▸ HOW TO COMPLETE THIS TASK: Return the full set of entries below exactly, leaving every image out.

⟨

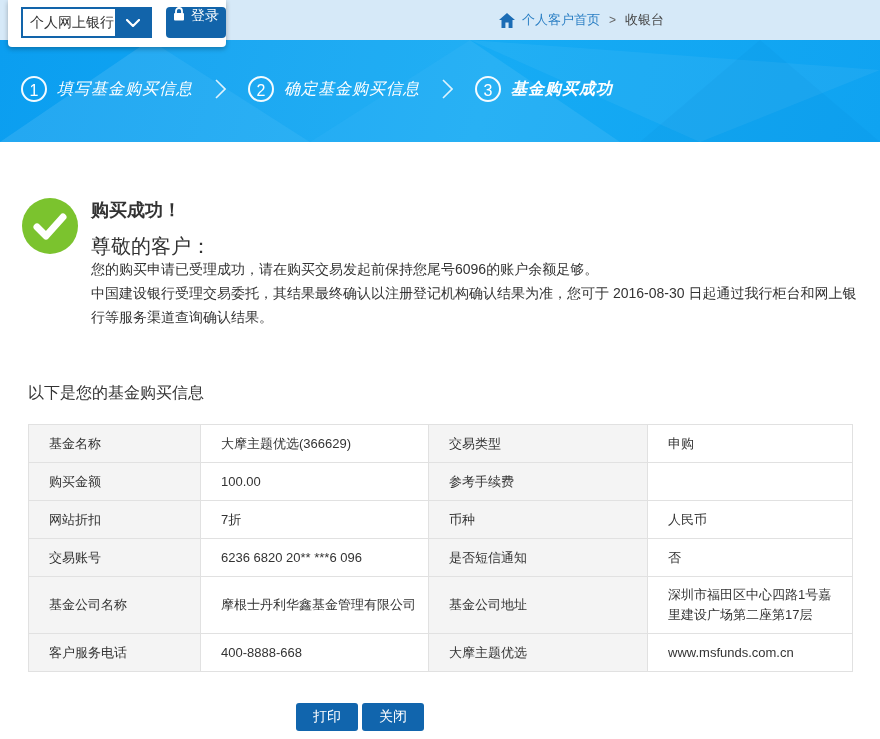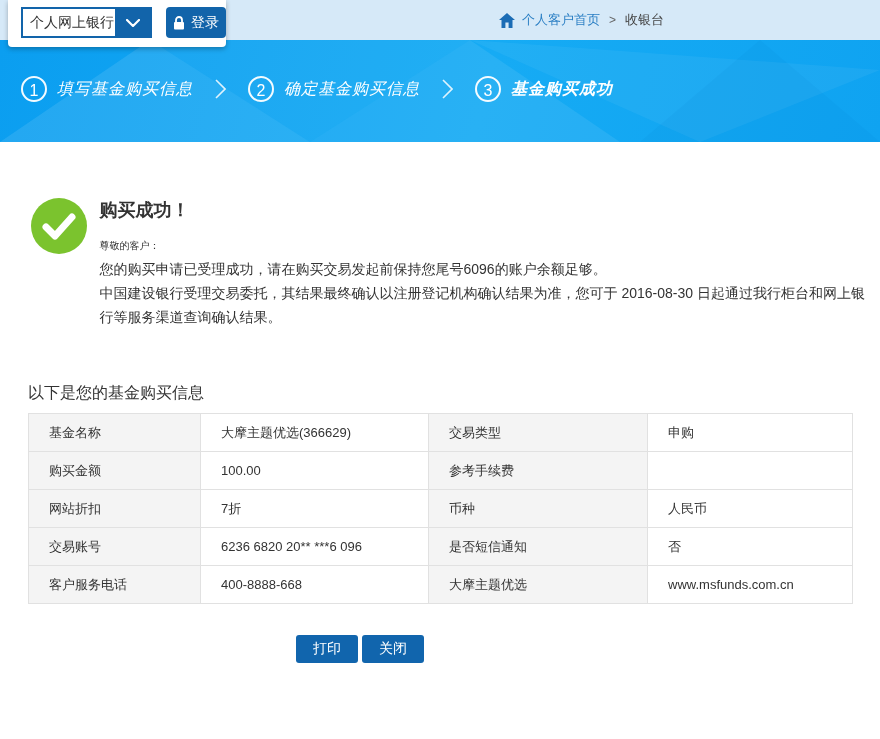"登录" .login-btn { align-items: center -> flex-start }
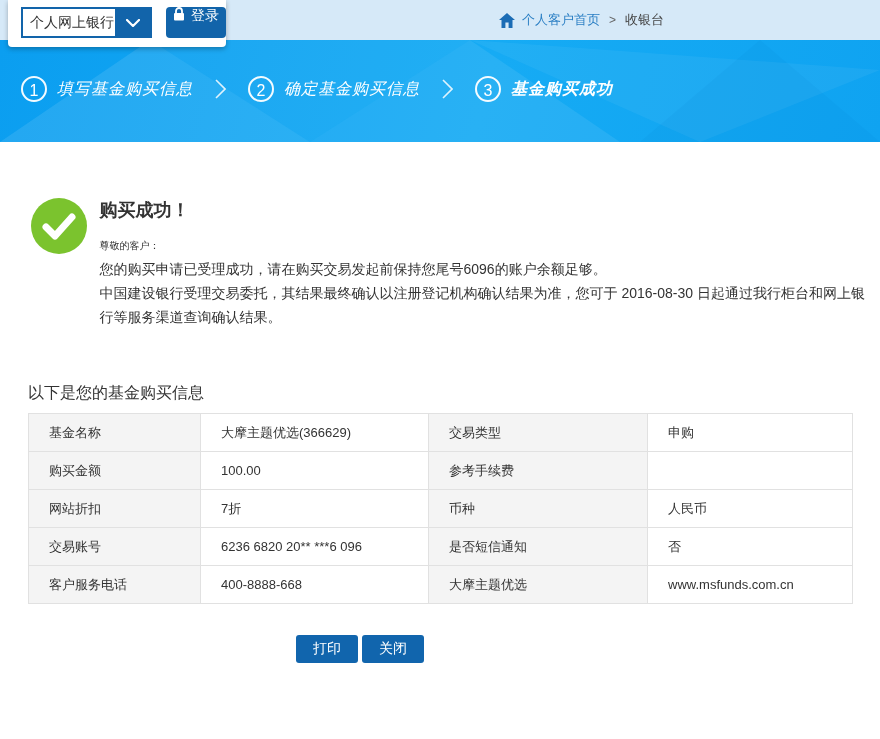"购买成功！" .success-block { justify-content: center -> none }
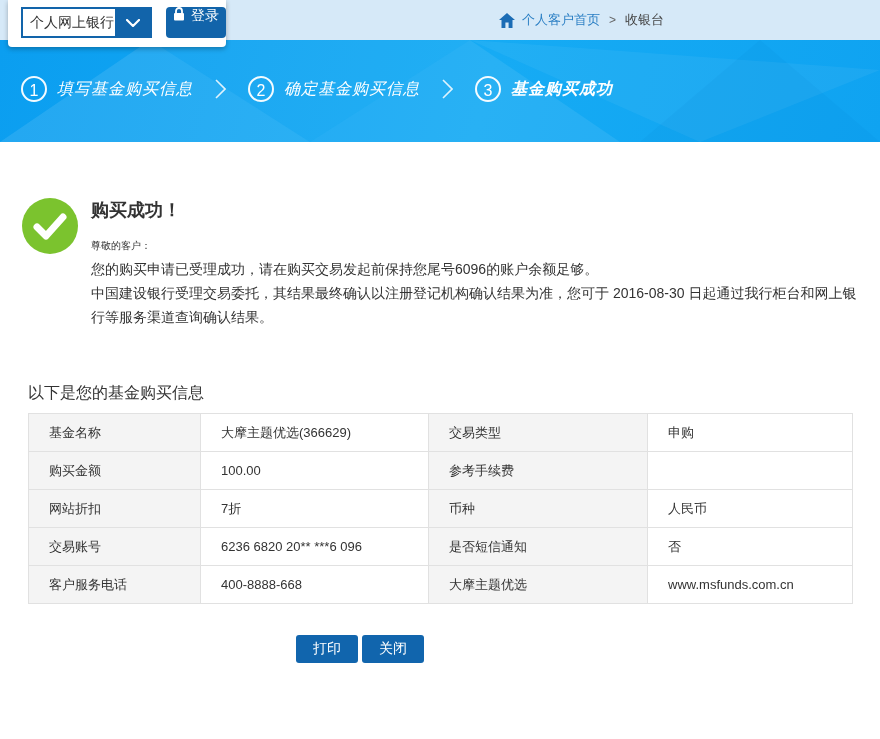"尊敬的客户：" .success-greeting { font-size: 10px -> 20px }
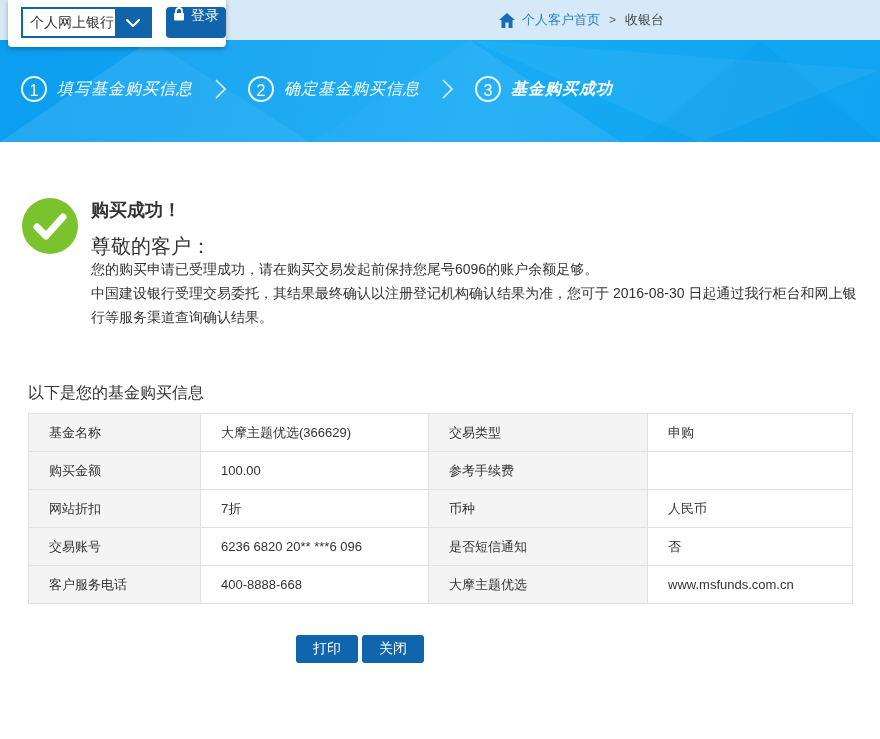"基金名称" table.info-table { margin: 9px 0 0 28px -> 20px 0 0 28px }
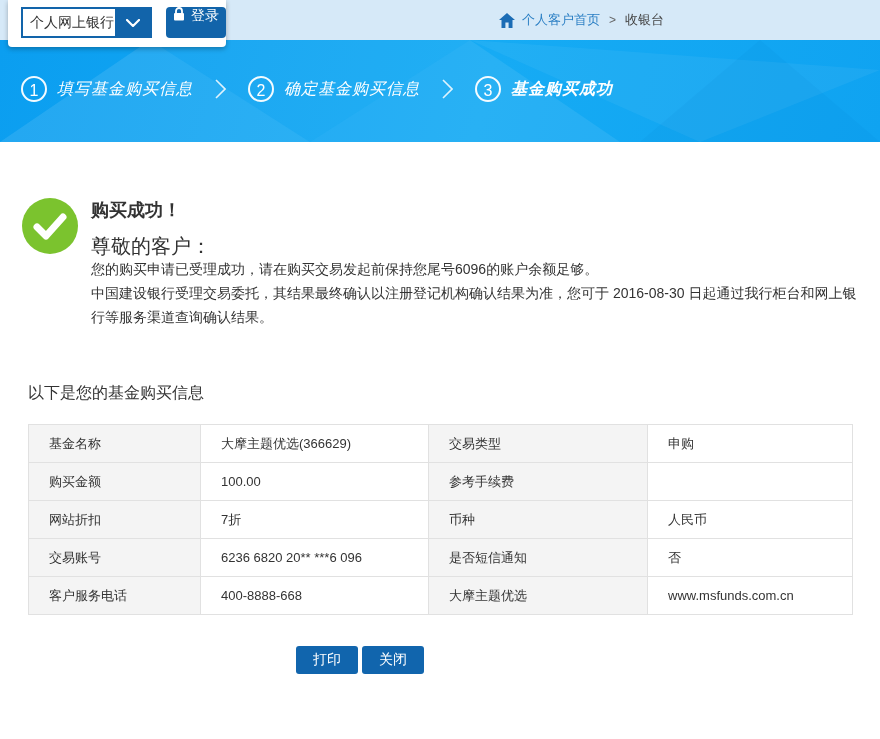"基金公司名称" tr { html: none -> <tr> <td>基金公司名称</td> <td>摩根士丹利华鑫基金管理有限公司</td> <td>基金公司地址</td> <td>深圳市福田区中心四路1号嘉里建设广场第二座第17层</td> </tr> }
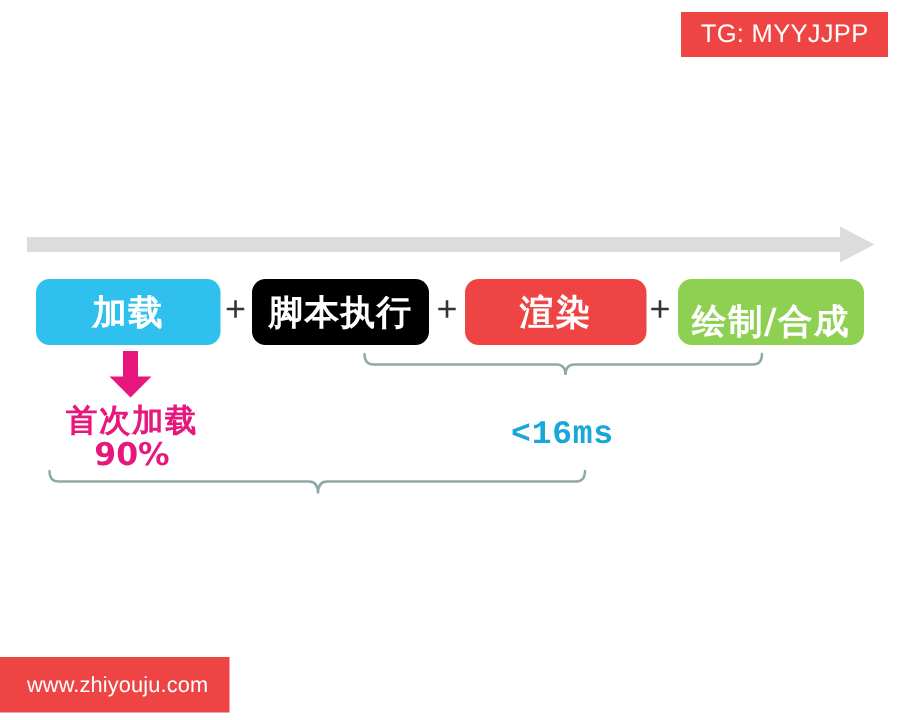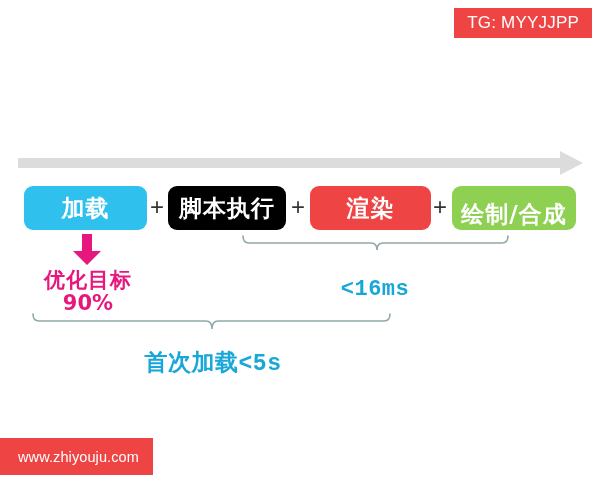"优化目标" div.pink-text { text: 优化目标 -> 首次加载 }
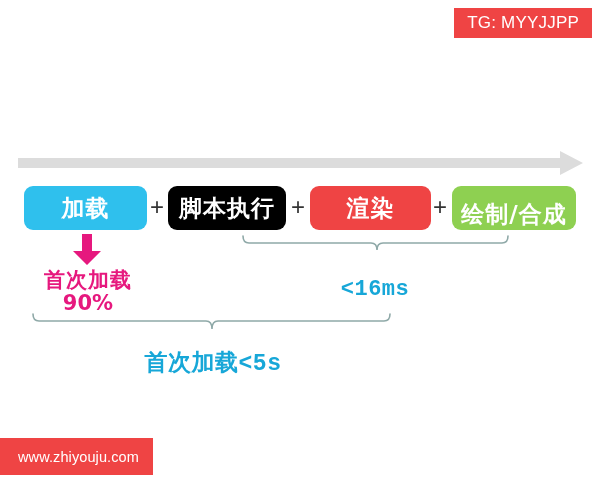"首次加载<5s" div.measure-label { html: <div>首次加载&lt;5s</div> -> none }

⟩

▸ THE ANSWER:
"登录" .login-btn { align-items: center -> flex-start }
"购买成功！" .success-block { justify-content: center -> none }
"尊敬的客户：" .success-greeting { font-size: 10px -> 20px }
"基金名称" table.info-table { margin: 9px 0 0 28px -> 20px 0 0 28px }
"基金公司名称" tr { html: none -> <tr> <td>基金公司名称</td> <td>摩根士丹利华鑫基金管理有限公司</td> <td>基金公司地址</td> <td>深圳市福田区中心四路1号嘉里建设广场第二座第17层</td> </tr> }
"优化目标" div.pink-text { text: 优化目标 -> 首次加载 }
"首次加载<5s" div.measure-label { html: <div>首次加载&lt;5s</div> -> none }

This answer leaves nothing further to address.